How to complete this task ->
The entries below need to be transcribed exactly, without their images.

Records supplied ->
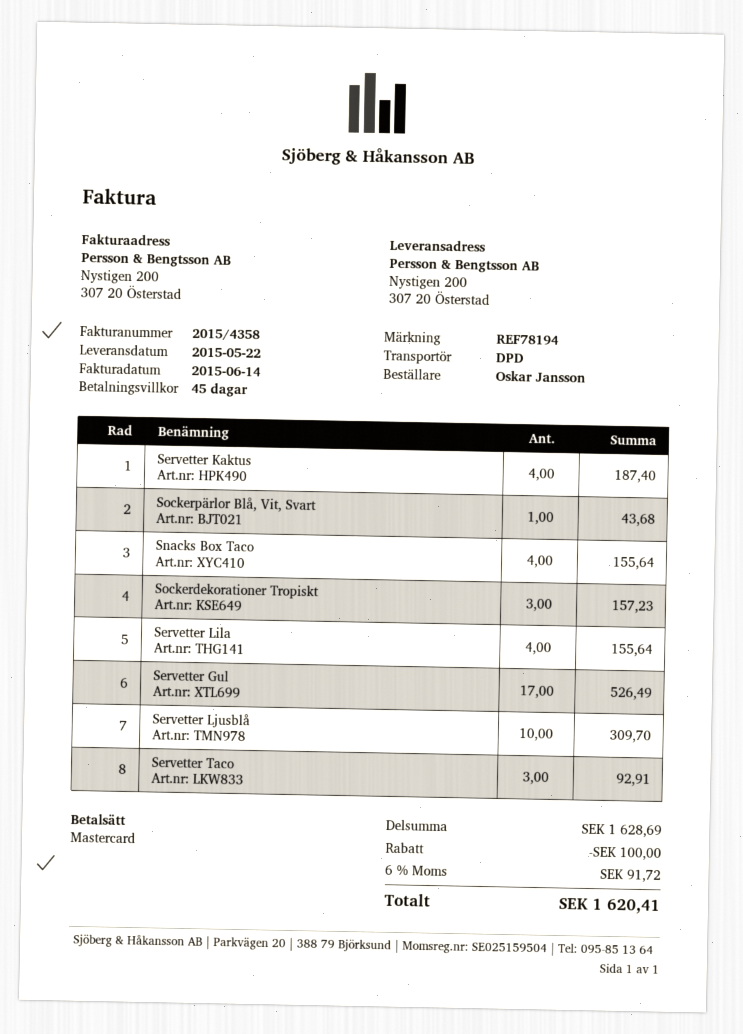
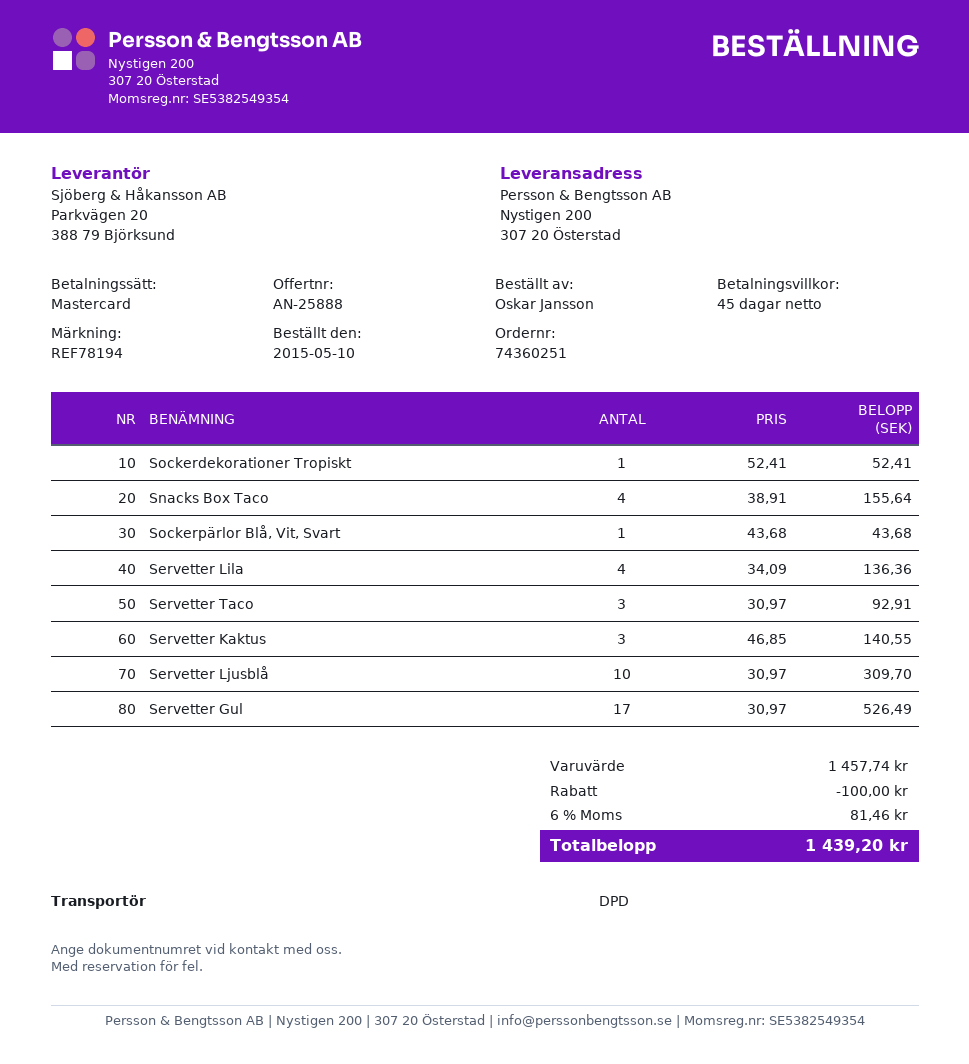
Servetter Kaktus: 4 for 187.40 -> 3 for 140.55
Sockerdekorationer Tropiskt: 3 for 157.23 -> 1 for 52.41
Servetter Lila: 4 for 155.64 -> 4 for 136.36
subtotal: 1628.69 -> 1457.74
tax: 6% = 91.72 -> 6% = 81.46
total: 1620.41 -> 1439.20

Task output ->
Servetter Kaktus: 4 for 187.40 -> 3 for 140.55
Sockerdekorationer Tropiskt: 3 for 157.23 -> 1 for 52.41
Servetter Lila: 4 for 155.64 -> 4 for 136.36
subtotal: 1628.69 -> 1457.74
tax: 6% = 91.72 -> 6% = 81.46
total: 1620.41 -> 1439.20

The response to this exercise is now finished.